Task to carry out: Except for the pictures, write out all the records that follow exactly.

(Records from a data source)
########

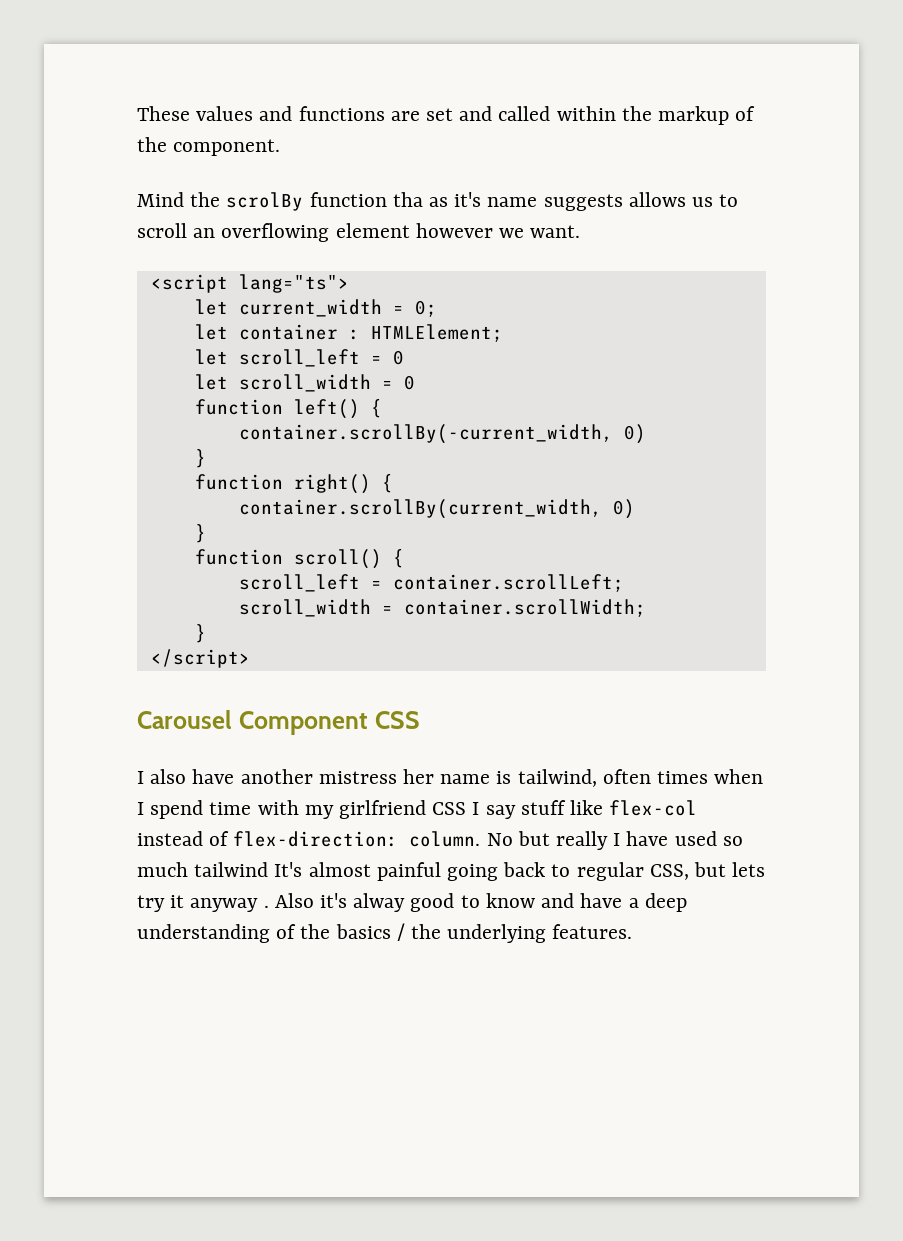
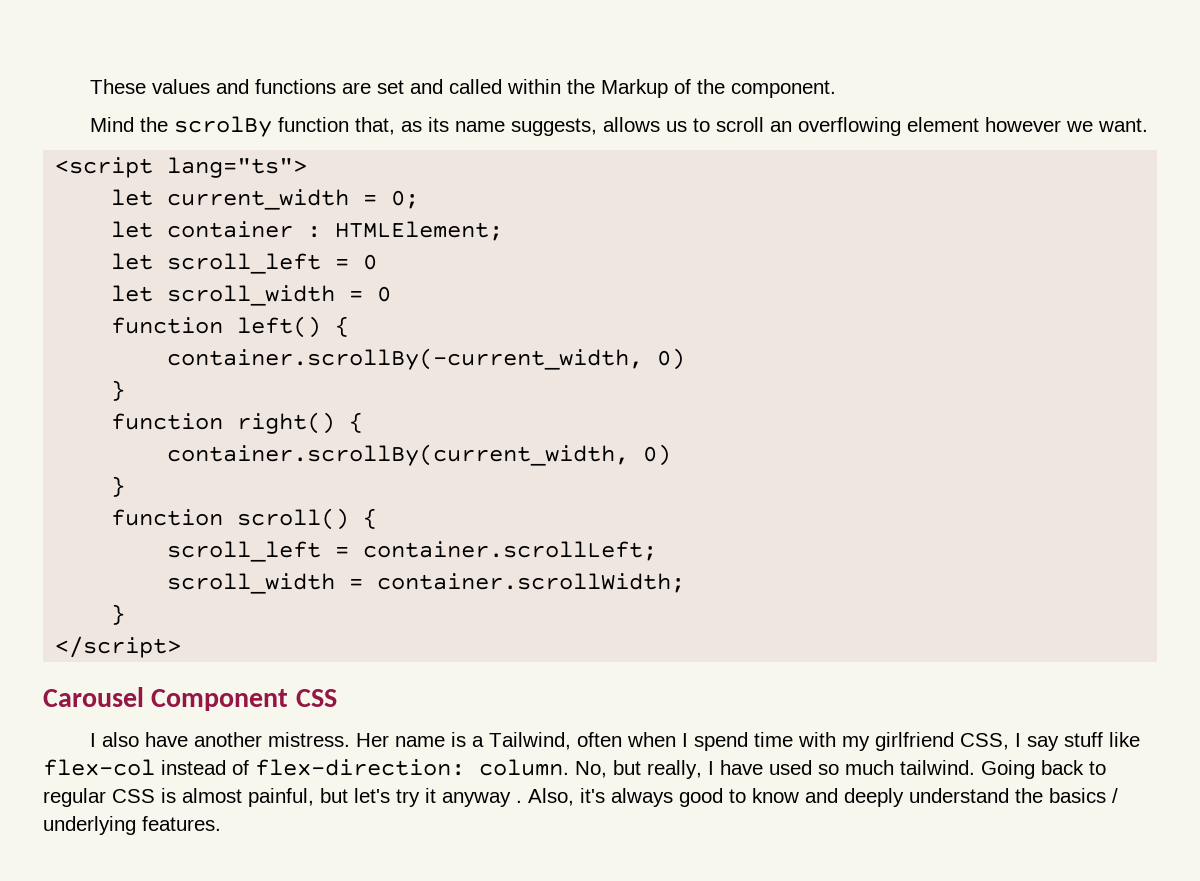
- These values and functions are set and called within the markup of the component.
+ These values and functions are set and called within the Markup of the component.
- Mind the scrolBy function tha as it's name suggests allows us to scroll an overflowing element however we want.
+ Mind the scrolBy function that, as its name suggests, allows us to scroll an overflowing element however we want.
- I also have another mistress her name is tailwind, often times when I spend time with my girlfriend CSS I say stuff like flex-col instead of flex-direction: column.
+ I also have another mistress. Her name is a Tailwind, often when I spend time with my girlfriend CSS, I say stuff like flex-col instead of flex-direction: column.
- No but really I have used so much tailwind It's almost painful going back to regular CSS, but lets try it anyway .
+ No, but really, I have used so much tailwind. Going back to regular CSS is almost painful, but let's try it anyway .
- Also it's alway good to know and have a deep understanding of the basics / the underlying features.
+ Also, it's always good to know and deeply understand the basics / underlying features.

########

Output:
- These values and functions are set and called within the markup of the component.
+ These values and functions are set and called within the Markup of the component.
- Mind the scrolBy function tha as it's name suggests allows us to scroll an overflowing element however we want.
+ Mind the scrolBy function that, as its name suggests, allows us to scroll an overflowing element however we want.
- I also have another mistress her name is tailwind, often times when I spend time with my girlfriend CSS I say stuff like flex-col instead of flex-direction: column.
+ I also have another mistress. Her name is a Tailwind, often when I spend time with my girlfriend CSS, I say stuff like flex-col instead of flex-direction: column.
- No but really I have used so much tailwind It's almost painful going back to regular CSS, but lets try it anyway .
+ No, but really, I have used so much tailwind. Going back to regular CSS is almost painful, but let's try it anyway .
- Also it's alway good to know and have a deep understanding of the basics / the underlying features.
+ Also, it's always good to know and deeply understand the basics / underlying features.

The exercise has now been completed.